Exercise goal:
Whatever pictures appear, omit them, and repeat the data below exactly.

-- Information follows --

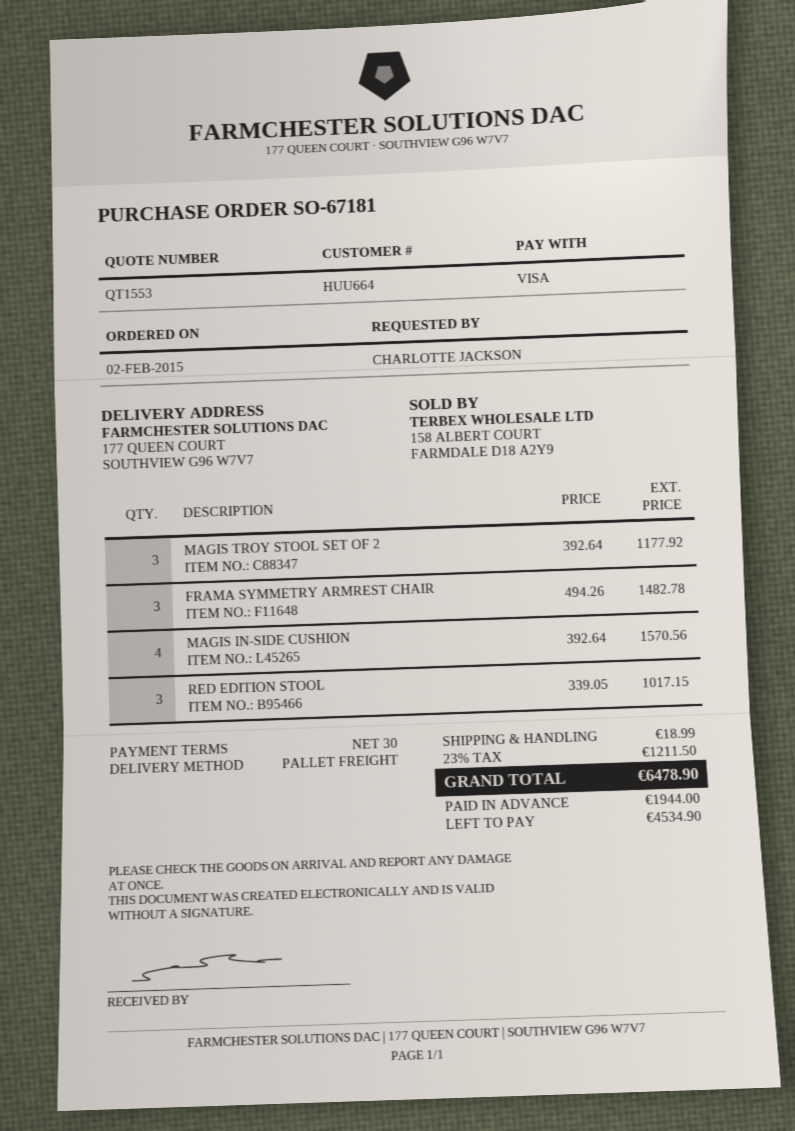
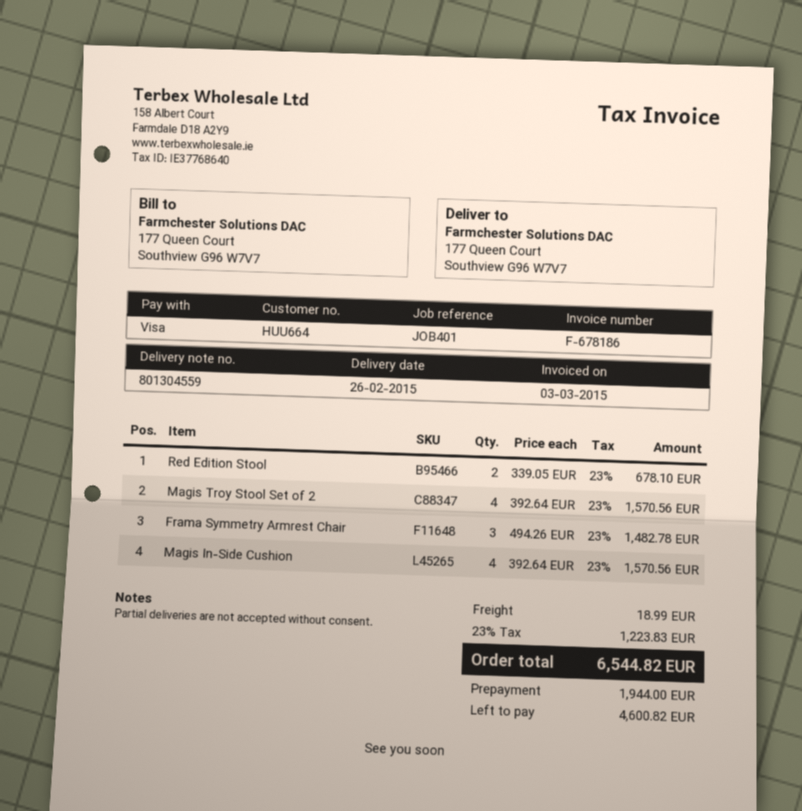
MAGIS TROY STOOL SET OF 2: 3 x 392.64 = 1177.92 -> 4 x 392.64 = 1570.56
RED EDITION STOOL: 3 x 339.05 = 1017.15 -> 2 x 339.05 = 678.10
tax: 23% = 1211.50 -> 23% = 1223.83
total: 6478.90 -> 6544.82
balance: 4534.90 -> 4600.82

-- Information concluded --

Exercise output:
MAGIS TROY STOOL SET OF 2: 3 x 392.64 = 1177.92 -> 4 x 392.64 = 1570.56
RED EDITION STOOL: 3 x 339.05 = 1017.15 -> 2 x 339.05 = 678.10
tax: 23% = 1211.50 -> 23% = 1223.83
total: 6478.90 -> 6544.82
balance: 4534.90 -> 4600.82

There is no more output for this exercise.